| Your instructions |
Return the full set of entries below exactly, leaving every image out.

| Materials provided |
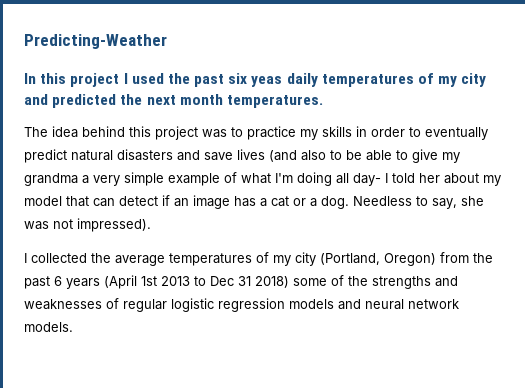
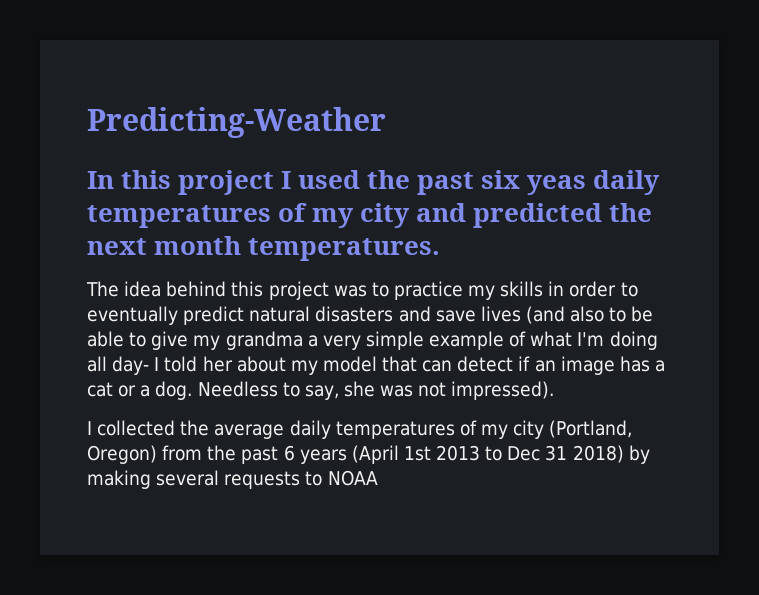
- I collected the average temperatures of my city (Portland, Oregon) from the past 6 years (April 1st 2013 to Dec 31 2018) some of the strengths and weaknesses of regular logistic regression models and neural network models.
+ I collected the average daily temperatures of my city (Portland, Oregon) from the past 6 years (April 1st 2013 to Dec 31 2018) by making several requests to NOAA

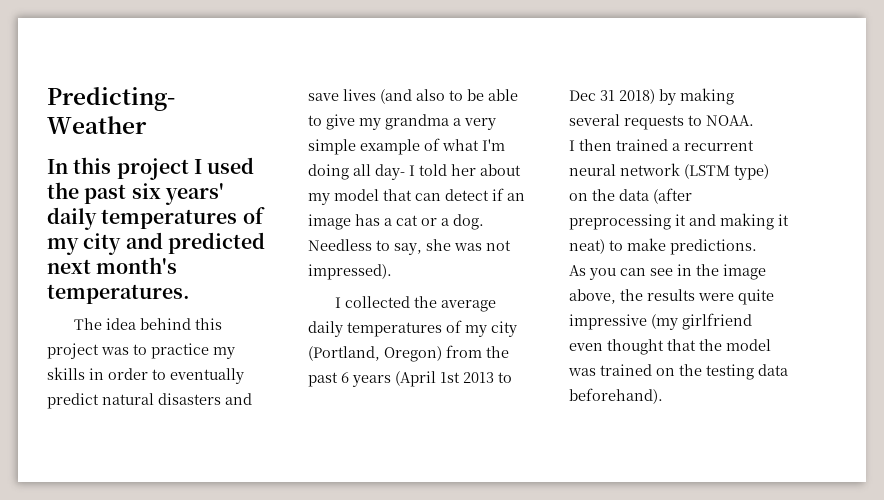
- In this project I used the past six yeas daily temperatures of my city and predicted the next month temperatures.
+ In this project I used the past six years' daily temperatures of my city and predicted next month's temperatures.
- I collected the average daily temperatures of my city (Portland, Oregon) from the past 6 years (April 1st 2013 to Dec 31 2018) by making several requests to NOAA
+ I collected the average daily temperatures of my city (Portland, Oregon) from the past 6 years (April 1st 2013 to Dec 31 2018) by making several requests to NOAA.
+ I then trained a recurrent neural network (LSTM type) on the data (after preprocessing it and making it neat) to make predictions.
+ As you can see in the image above, the results were quite impressive (my girlfriend even thought that the model was trained on the testing data beforehand).

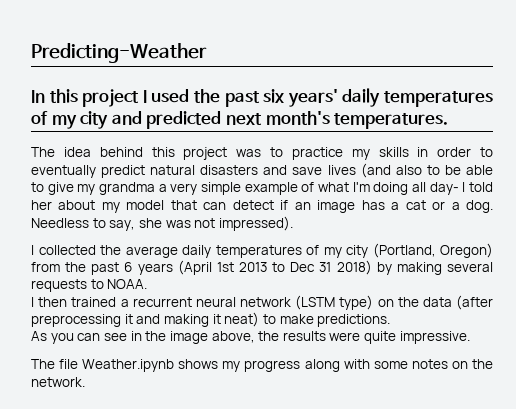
- As you can see in the image above, the results were quite impressive (my girlfriend even thought that the model was trained on the testing data beforehand).
+ As you can see in the image above, the results were quite impressive.
+ The file Weather.ipynb shows my progress along with some notes on the network.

| Exercise result |
- I collected the average temperatures of my city (Portland, Oregon) from the past 6 years (April 1st 2013 to Dec 31 2018) some of the strengths and weaknesses of regular logistic regression models and neural network models.
+ I collected the average daily temperatures of my city (Portland, Oregon) from the past 6 years (April 1st 2013 to Dec 31 2018) by making several requests to NOAA

- In this project I used the past six yeas daily temperatures of my city and predicted the next month temperatures.
+ In this project I used the past six years' daily temperatures of my city and predicted next month's temperatures.
- I collected the average daily temperatures of my city (Portland, Oregon) from the past 6 years (April 1st 2013 to Dec 31 2018) by making several requests to NOAA
+ I collected the average daily temperatures of my city (Portland, Oregon) from the past 6 years (April 1st 2013 to Dec 31 2018) by making several requests to NOAA.
+ I then trained a recurrent neural network (LSTM type) on the data (after preprocessing it and making it neat) to make predictions.
+ As you can see in the image above, the results were quite impressive (my girlfriend even thought that the model was trained on the testing data beforehand).

- As you can see in the image above, the results were quite impressive (my girlfriend even thought that the model was trained on the testing data beforehand).
+ As you can see in the image above, the results were quite impressive.
+ The file Weather.ipynb shows my progress along with some notes on the network.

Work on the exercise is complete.